# [Your task]
Counting from the line that holds "subtotal: 140.77 -> 132.09", return each line exactly, through and including the last line of the entries.

Recorded data:
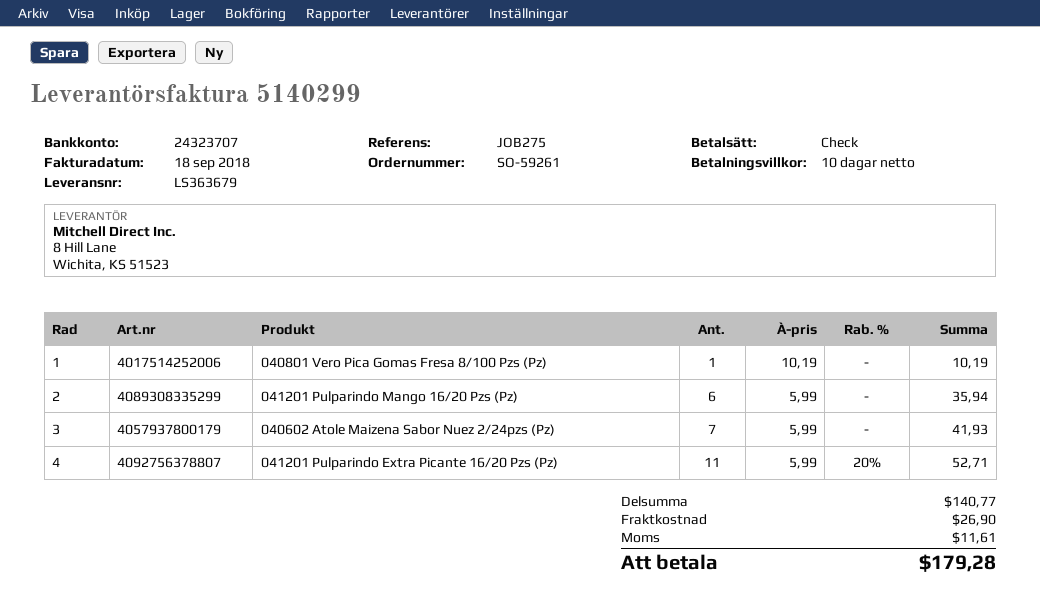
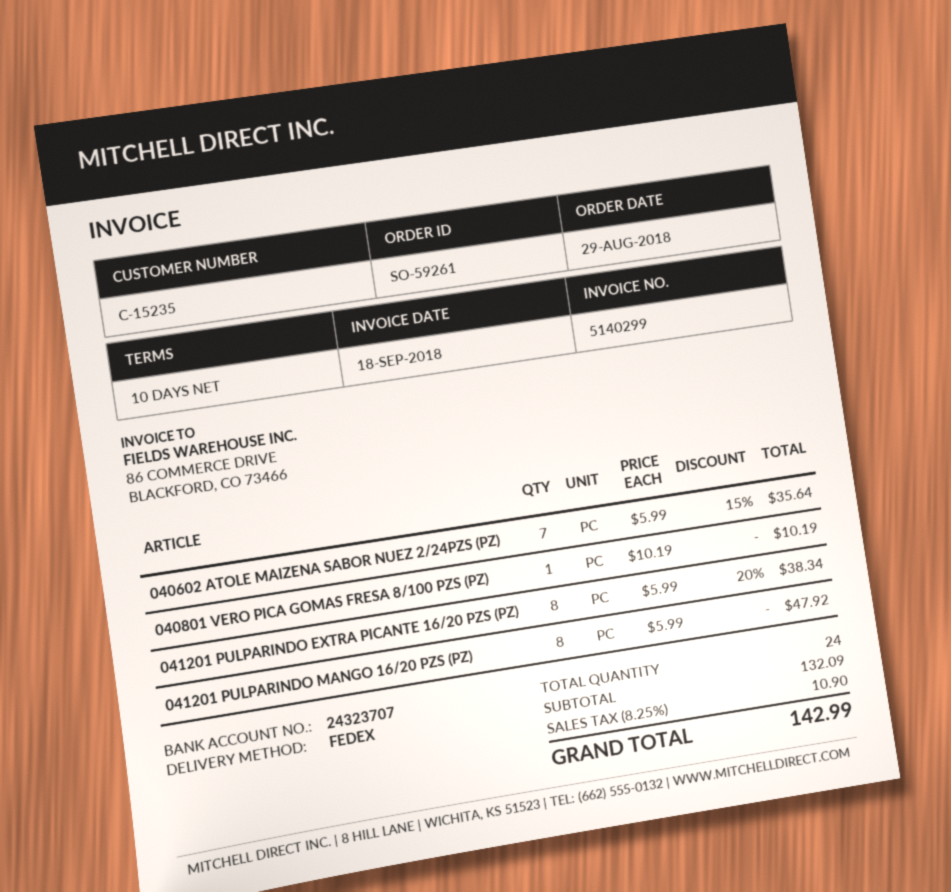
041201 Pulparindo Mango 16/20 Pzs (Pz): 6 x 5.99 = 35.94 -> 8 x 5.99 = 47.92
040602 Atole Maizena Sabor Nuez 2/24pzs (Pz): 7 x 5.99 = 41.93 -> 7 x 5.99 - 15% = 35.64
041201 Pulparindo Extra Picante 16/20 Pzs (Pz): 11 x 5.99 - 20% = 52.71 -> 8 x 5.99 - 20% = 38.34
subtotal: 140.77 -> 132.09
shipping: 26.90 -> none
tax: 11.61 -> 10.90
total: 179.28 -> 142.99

# [Result below]
subtotal: 140.77 -> 132.09
shipping: 26.90 -> none
tax: 11.61 -> 10.90
total: 179.28 -> 142.99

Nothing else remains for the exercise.